Where do yields go from here?
Up, but until there is more clarity, maybe not much.
With inflation the issue of the moment in D.C., U.S. households, corporate America and Wall Street, the bias on rates remains up. But the one-way trade that took intermediate to long Treasury yields higher for most of this year appears to be transitioning to a more symmetric risk, as the forces of elevated inflation and hawkish Fed face off against the potential for a Fed overshoot and recession. We believe this balancing act will keep the 10-year Treasury yield in 2.70%-3.20% trading range until there’s better clarity over which way the scale tips: sustained elevated inflation or dramatic economic slowing.
To be sure, the market expects inflation to decelerate off its 40-year highs as the Fed tightens rapidly and as growth slows amid the multiple challenges of falling real purchasing power and higher borrowing costs. Additionally, U.S. fiscal policy remains a big headwind, as Capitol Hill retrenches from its unprecedented Covid response, with sharp political divides and inflation making new stimulus unlikely. When was the last time you read or saw a story about Build Back Better?
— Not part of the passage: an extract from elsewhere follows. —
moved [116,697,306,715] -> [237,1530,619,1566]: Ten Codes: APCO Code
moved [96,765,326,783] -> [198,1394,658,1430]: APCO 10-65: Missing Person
The big question: can an extraordinarily strong labor market produce sufficient growth and income to avoid a recession as Fed and fiscal policies contract? If inflation falls rapidly, the Fed can ease up on its monetary contraction/tightening campaign, lowering recession risks. That would be warmly welcomed by risk markets. If inflation proves sticky, however, the Fed likely will keep tightening, rates will rise further, growth risks would intensify, yield curves would flatten and risk assets would continue to struggle. It’s a fairly narrow path for the central bank, one it’s struggled to navigate in the past.
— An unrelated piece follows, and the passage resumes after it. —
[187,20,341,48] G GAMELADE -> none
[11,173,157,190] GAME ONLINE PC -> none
The global backdrop is similar, with inflation very high and growth challenges climbing. In Europe, the once uber-dovish European Central Bank has transitioned to a bit of a hawk. In the U.K., the story is much the same. One noteworthy exception is China, which faces additional growth challenges due to Covid-zero policies that locked down large swaths of the country. Lastly, the Russian-Ukraine war continues, exporting inflation and growth risks to varying degrees across markets and regions. Where will all this end? As in the U.S., too soon to say. Better clarity is needed.